De manu a 22 de Outubro de 2008 às 00:37
Ainda bem que assim é. Hoje, quando li o seu soneto lembrei-me de vasculhar o "baú" das recordações e regressei ao melhor ano da minha vida (1993) e revivi as amizades que então fiz (algumas perduram) e de alguns conselhos que me deram. Tento, na medida do possível, seguir essas filosofias e ser apenas eu. Desculpe o desabafo mas neste momento ainda me encontro um pouco afectado por alguns papéis que tinha na gaveta das memórias. Obrigado pela sua visita. Um abraço lamechas.
De poetaporkedeusker a 22 de Outubro de 2008 às 00:56
Tudo bem Manulomelino.
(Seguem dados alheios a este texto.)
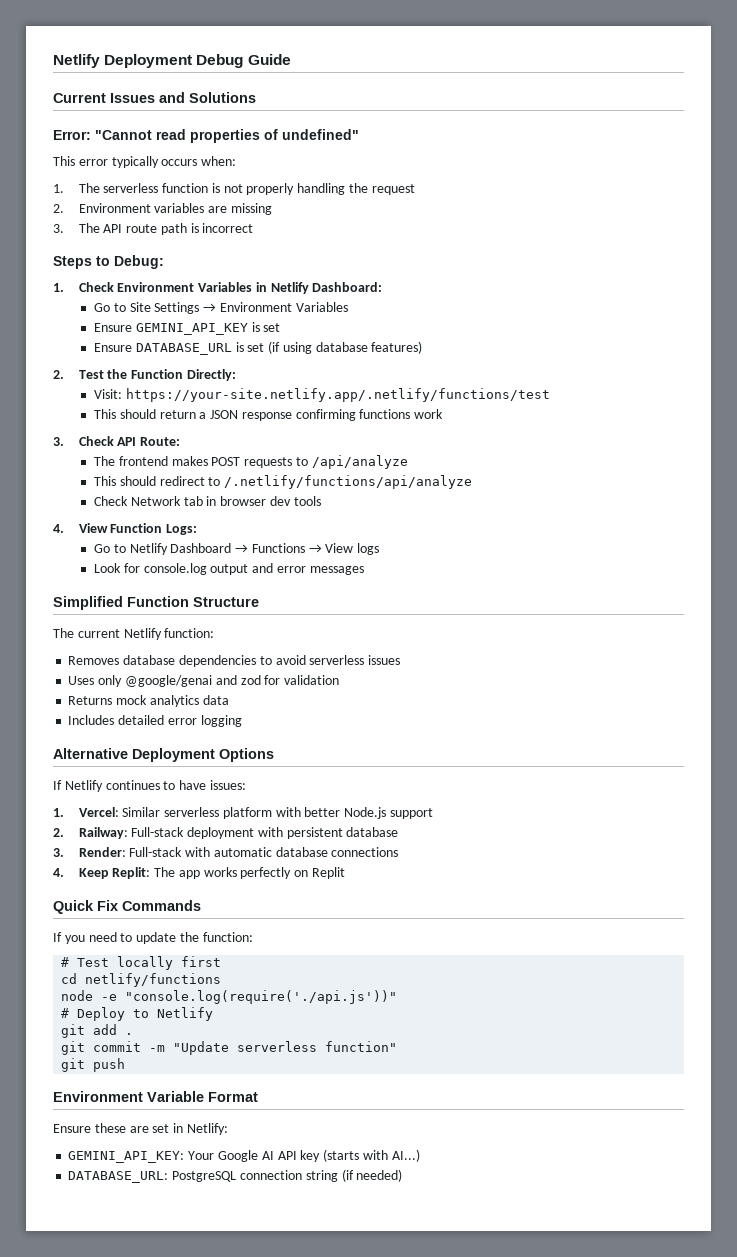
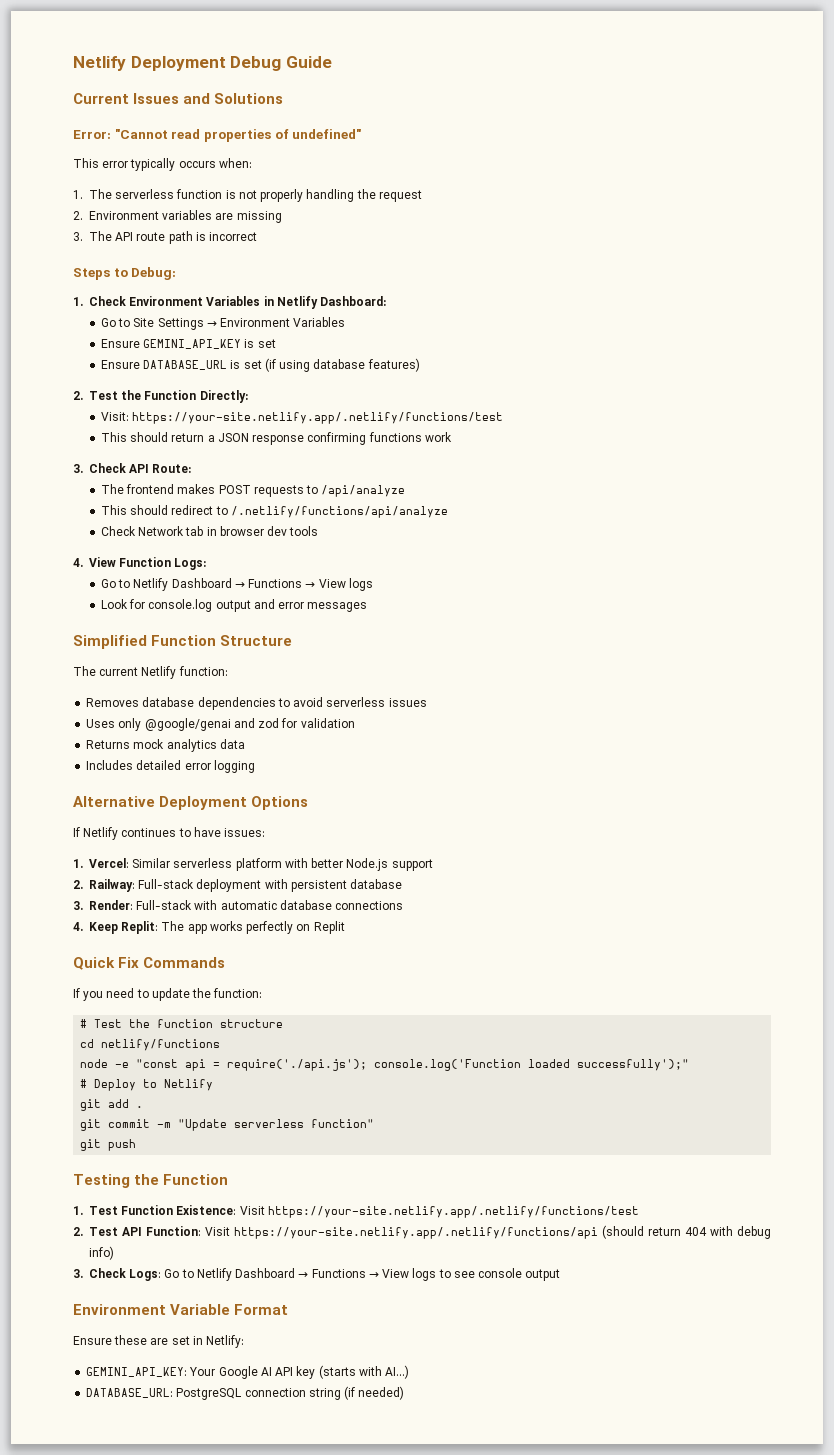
- # Test locally first
+ # Test the function structure
- node -e "console.log(require('./api.js'))"
+ node -e "const api = require('./api.js'); console.log('Function loaded successfully');"
+ Testing the Function
+ 1. Test Function Existence: Visit https://your-site.netlify.app/.netlify/functions/test
+ 2. Test API Function: Visit https://your-site.netlify.app/.netlify/functions/api (should return 404 with debug info)
+ 3. Check Logs: Go to Netlify Dashboard → Functions → View logs to see console output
Eu chamo-lhes "gavetas dos acasos" porque, como sou muito desordenada e produzo muito, de vez em quando descubro poemas, contos e cartas dos quais já me não lembrava de todo... fico toda contente quando isso acontece!
De MBeirão a 22 de Outubro de 2008 às 23:49
Ser o que se é, simplesmente
Sem ir atrás de falsa aparência
É ser livre, nobre e ter na mente
A verdade da sua issência

Auto-se destrói quem quer ser
O que não é na verdade
Apenas acaba por promover
A sua triste e falsa identidade


O simples facto de sermos simplesmente o que somos ja faz de nós Homens com H grande!

Abraço

Miguel Beirão




De manu a 23 de Outubro de 2008 às 03:05
Faz todo o sentido. Ainda para mais quando somos o que somos de consciência tranquila. Obrigado pelo poema e pelos comentários. Um abraço.